What you need to do =
Go through the listing below and repeat it exactly, dropping the pictures.

Material provided =
────

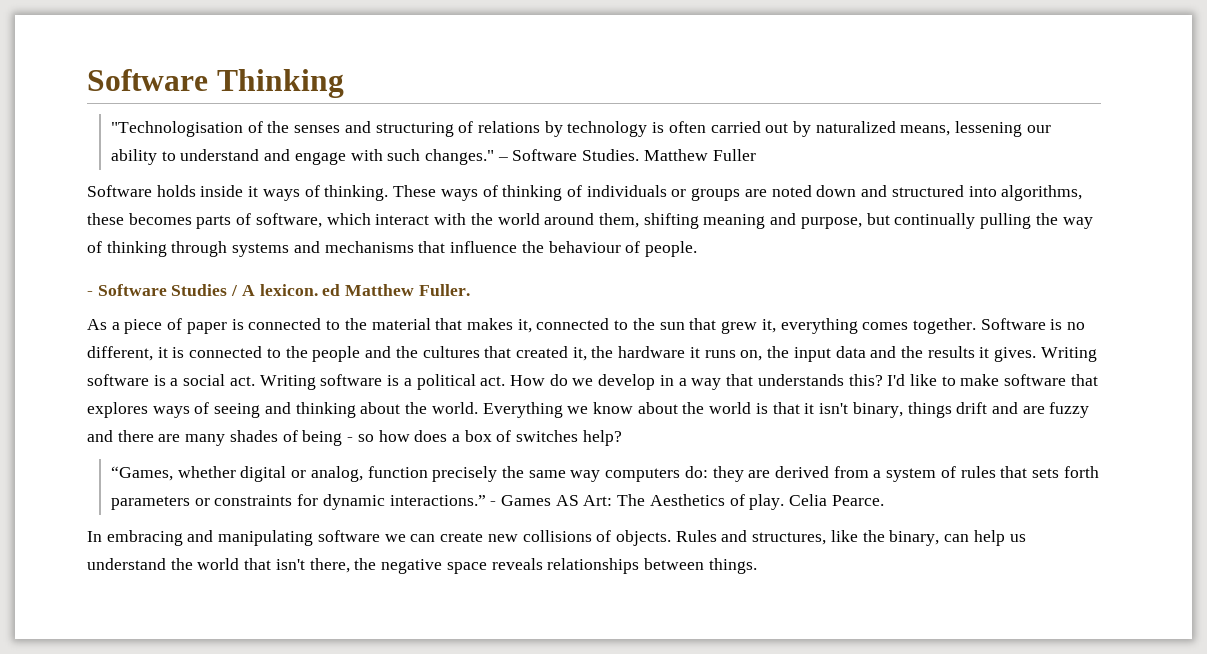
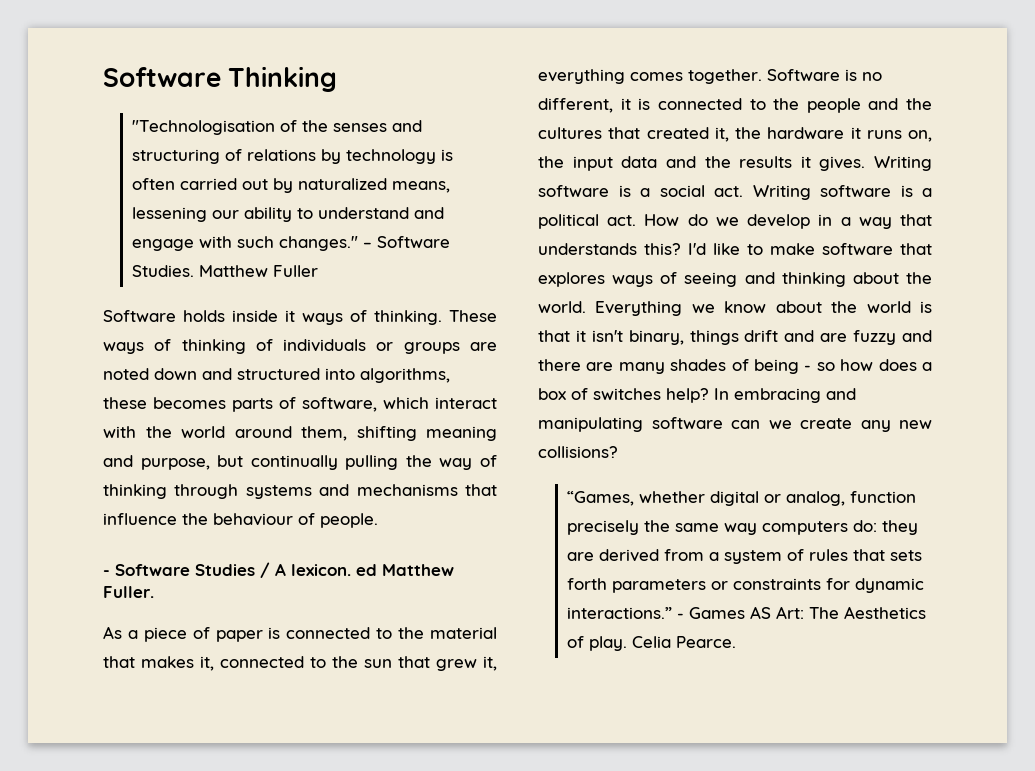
(622, 438) none -> [714,388,856,403] [538,417,932,432] [538,446,618,458] In embracing and manipulating software can we create any new collisions?
[87,530,1026,546] [87,558,757,574] // In embracing and manipulating software we can create new collisions of objects. Rules and structures, like the binary, can help us understand the world that isn't there, the negative space reveals relationships between things. -> (737, 642) none

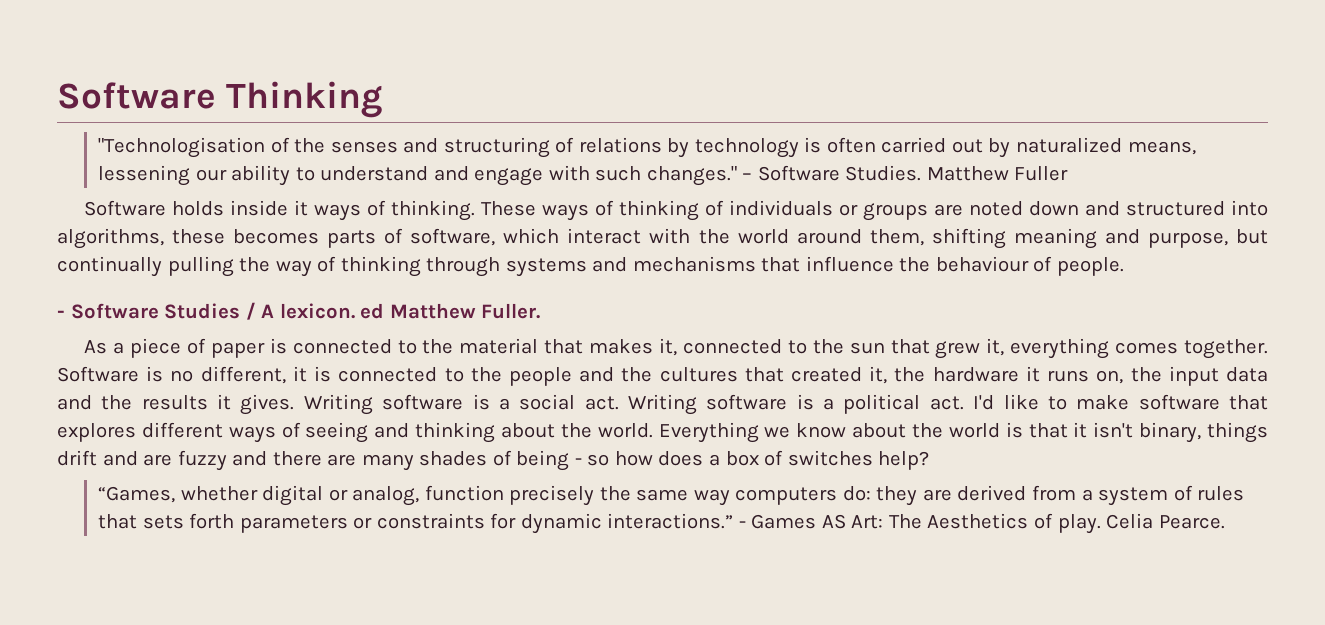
[644,214,932,229] [538,243,681,255] How do we develop in a way that understands this? -> (964, 403) none
(605, 279) none -> [141,422,223,438] different
[714,388,856,403] [538,417,932,432] [538,446,618,458] In embracing and manipulating software can we create any new collisions? -> (930, 460) none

────

Completed task =
(622, 438) none -> [714,388,856,403] [538,417,932,432] [538,446,618,458] In embracing and manipulating software can we create any new collisions?
[87,530,1026,546] [87,558,757,574] // In embracing and manipulating software we can create new collisions of objects. Rules and structures, like the binary, can help us understand the world that isn't there, the negative space reveals relationships between things. -> (737, 642) none

[644,214,932,229] [538,243,681,255] How do we develop in a way that understands this? -> (964, 403) none
(605, 279) none -> [141,422,223,438] different
[714,388,856,403] [538,417,932,432] [538,446,618,458] In embracing and manipulating software can we create any new collisions? -> (930, 460) none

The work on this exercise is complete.